Breast reconstruction is a surgical procedure done in New Jersey to rebuild a patient’s breast(s) after they have undergone a mastectomy. It can be done immediately after the mastectomy, or it can be done months or even years later.
Breast reconstruction involves multiple steps. During the first step, the surgeon will construct a new breast mound. The surgeon can also construct a new areola and nipple. Many patients will also need a fat transfer to smooth the contours of their new breast.
What Does Getting an Implant Involve?
There are different types of implants, and our doctor in New Jersey will help the patient select one. Patients getting an implant will often need to undergo tissue expansion to ensure they have enough skin and tissue to cover and support the implant. The surgeon will place a tissue expander in the chest wall. The tissue expander is a type of temporary implant used to stretch the skin. It contains a saline solution, and the surgeon will periodically add more solution. Switching the tissue expander for a permanent implant is an outpatient procedure.

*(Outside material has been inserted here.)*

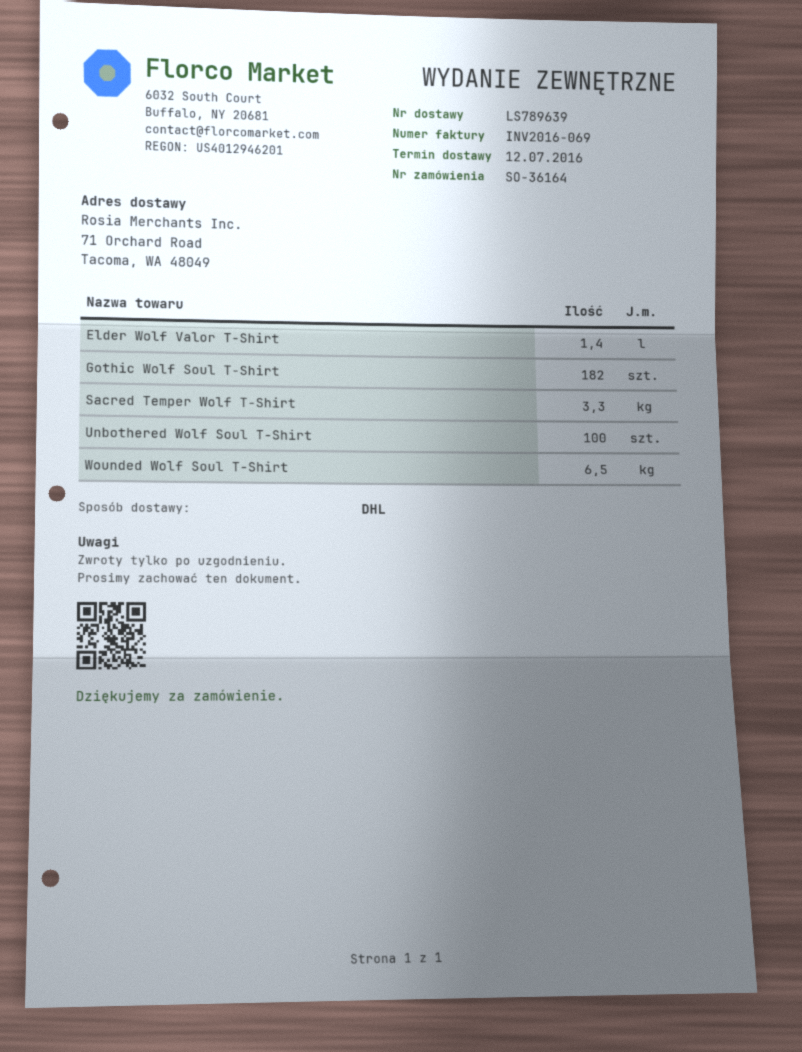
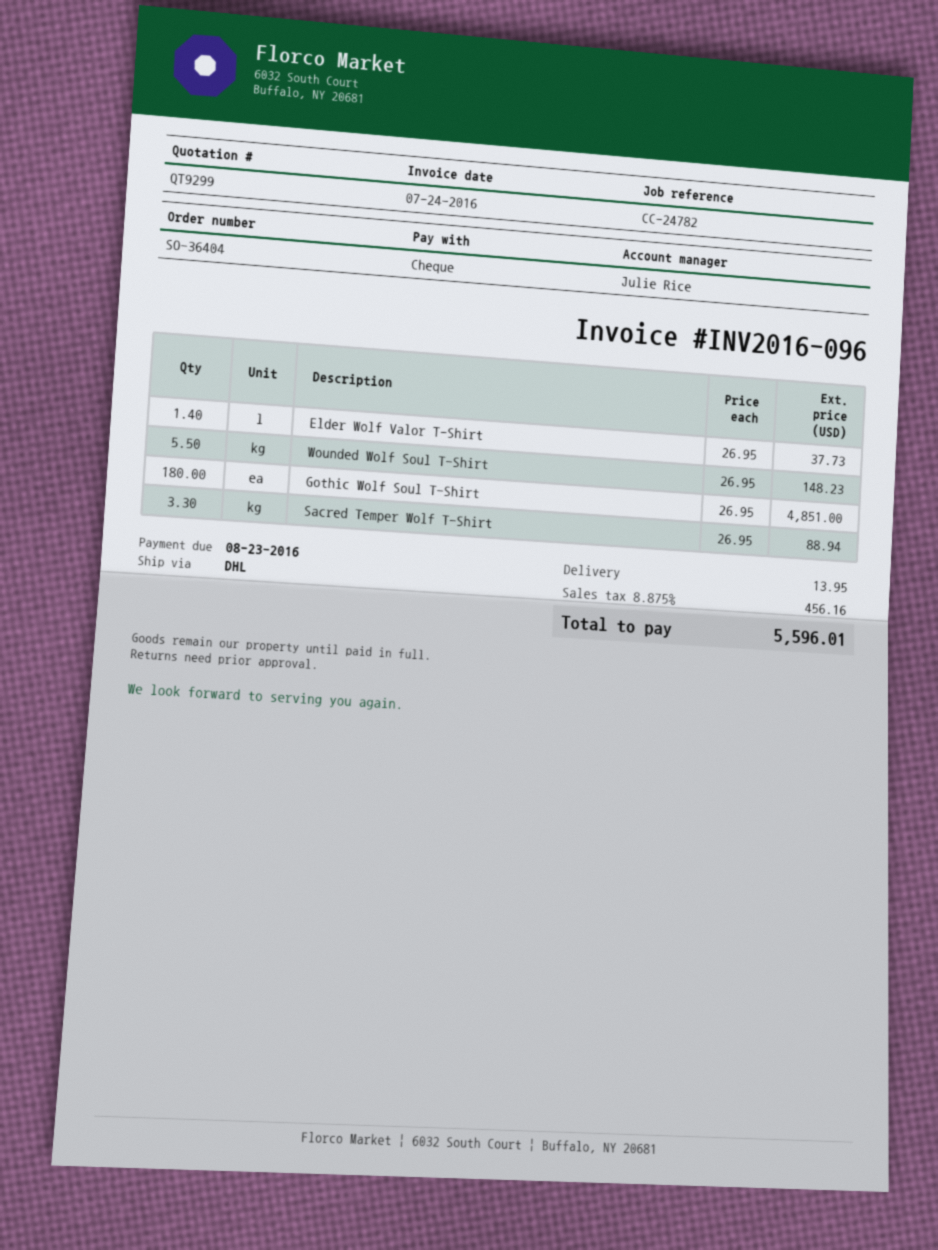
order number: SO-36164 -> SO-36404
invoice number: INV2016-069 -> INV2016-096
Gothic Wolf Soul T-Shirt: 182 -> 180
Unbothered Wolf Soul T-Shirt: 100 -> none
Wounded Wolf Soul T-Shirt: 6.5 -> 5.5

Types of Flap Reconstructions
In a flap reconstruction, the surgeon will remove tissue from another part of the patient’s body and shape it into a breast mound. Unlike skin grafts, tissue flaps have their own blood vessels that the surgeon will have to connect to the blood vessels in the patient’s chest.
The most advanced flap reconstruction is the DIEP (Deep Inferior Epigastric Perforator) procedure, in which the surgeon uses fat, blood vessels, and skin taken from the patient’s body. It differs from the older TRAM procedure in that the surgeon does not use any abdominal muscles, which greatly reduces the risk of the patient suffering a hernia.
The GAP (Gluteal Artery Perforator) flap reconstruction is a popular procedure in which the surgeon uses skin and fat taken from the patient’s buttocks. The surgeon will also harvest blood vessels from the gluteus muscle without removing any muscle tissue.
In the TUG (Transverse Upper Gracilis) flap reconstruction, the surgeon uses tissues taken from the uppermost part of the inner thigh.
The LD (Latissimus Dorsi) flap reconstruction dates back to the 1970s. The latissimus dorsi is a large flat muscle on the back that is near enough the chest that it can remain attached to its original blood supply after being moved to the chest.